Still with me? Some People will tell you to get up early, so you can get more done. If you're an early bird, so be it. Get up 20 minutes earlier than you normally would. Open the shutters and throw up the sash. Greet the world with your big trademarked shit-eating grin, you early bird you. If you're a night owl, like myself, just squeeze in 20 minutes before you go to bed. It's 10 PM; enough work for one day. You're a couch potato, I know, so one thing you will need to bear the burden of exercise is a TV. It doesn't have to be a big TV. Fine, Music lover? Ipod fan? Great, that's ok too; Just something to distract you from the awful realization that you're doing exercise.
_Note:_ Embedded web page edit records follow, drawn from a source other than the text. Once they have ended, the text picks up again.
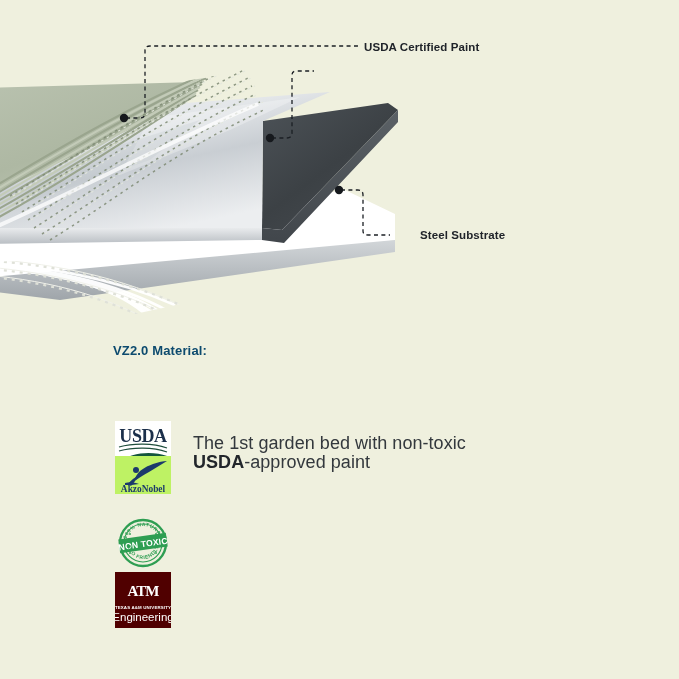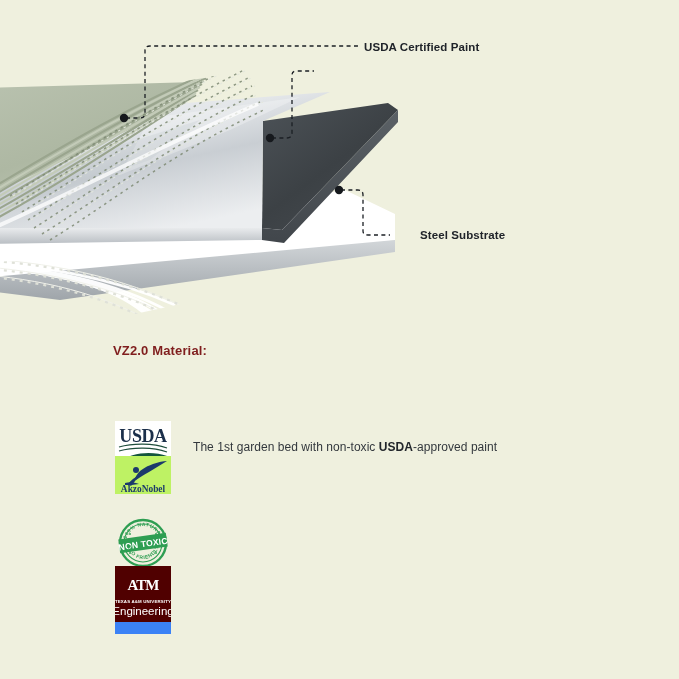--- a/index.html
+++ b/index.html
@@ -60,7 +60,7 @@
     top: 13px;
     font-size: 13px;
     font-weight: bold;
-    color: #7f1d1d;
+    color: #0c4a6e;
     letter-spacing: 0.15px;
   }
 

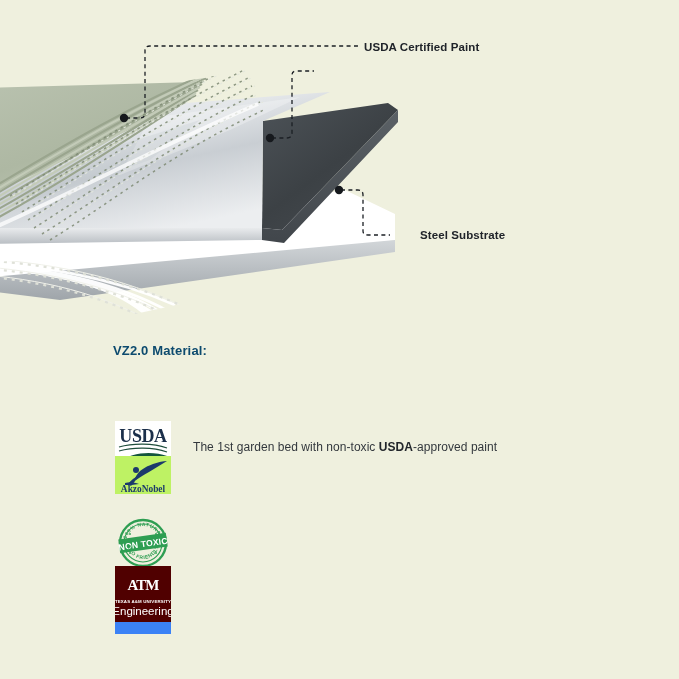--- a/index.html
+++ b/index.html
@@ -89,9 +89,9 @@
   #row-3 .badge-holder { height: 56px; }
 
   .feature-text {
-    font-size: 12px;
+    font-size: 18px;
     color: #33383d;
-    line-height: 26px;
+    line-height: 19px;
     margin-left: 20px;
     max-width: 320px;
     letter-spacing: 0.05px;

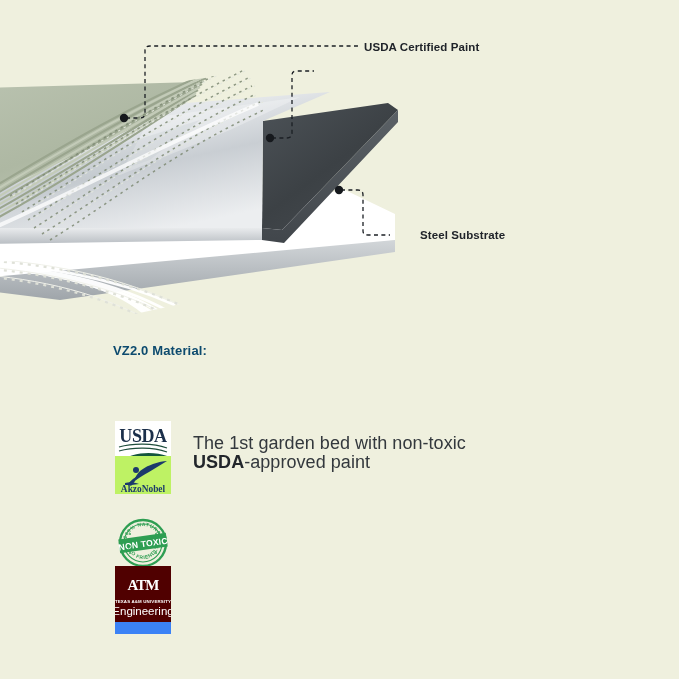--- a/index.html
+++ b/index.html
@@ -129,8 +129,8 @@
   
   .tamu-badge {
     width: 56px;
-    height: 68px;
-    background: #3b82f6;
+    height: 56px;
+    background: #8b5cf6;
     position: relative;
     overflow: hidden;
   }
Now, if you're like me, you're too lazy to go to the store and "try out" all the treadmills. You're in the middle of a department store, you're certainly not going to give it your all and really replicate your actual exercise routine. You're not going to jog for 15 minutes in the store to see how you like it. Thankfully, there are those folks who *have* gone to the store for you and have done the dirty work. Viva la Amazon reviews. So I took someone elses word for it, and now you should take my word for it; for the price, this treadmill is the one.
It's a treat to get on. It's big, and heavy, and well made, and its got wheels and folds up so you can cart it around if need be (but don't expect to save any space). This thing is a monster and yet they say it's the smallest one in the series. It's more than enough to "get your jog on" and has different programs to mix it up a bit for you. There's Fat Burn and Cardio, and Hill climbing; the thing automatically creates an incline as you're walking and even tells you how high you've ascended when you're done. All these extra's are bonuses, of course. I bought the thing because I wanted to get up off the couch, plain and simple. I managed to go 1.2 miles in 20 minutes. Not too shabby. You put in how much time you have to work out, how much you weigh, and what's the fastest MPH you're willing to go (you'll get the hang of what you can handle when you start using it); then, it calculates what your routine should be. My heart rate was definitely up, and the routine was definitely challenging. And I did it all in 20 minutes. 9:50 PM to 10:10 PM. I watched the last ten minutes of a family guy re-run, checked the weather channel, listened to some Fox News BS, and before I knew it, the machine went into cool down mode, which is about 5 minutes of walking really slowly so you don't get a cramp later on and you can wind down.
Then you feel pretty good afterwards. You're already in the house so just go jump in the shower if you got all sweaty. So spending day after day on the couch with no exercise is definitely worse than spending day after day on the couch, but you take a 20 minute 1.5 mile walk/run every day. So go get yours. You'll be glad you did.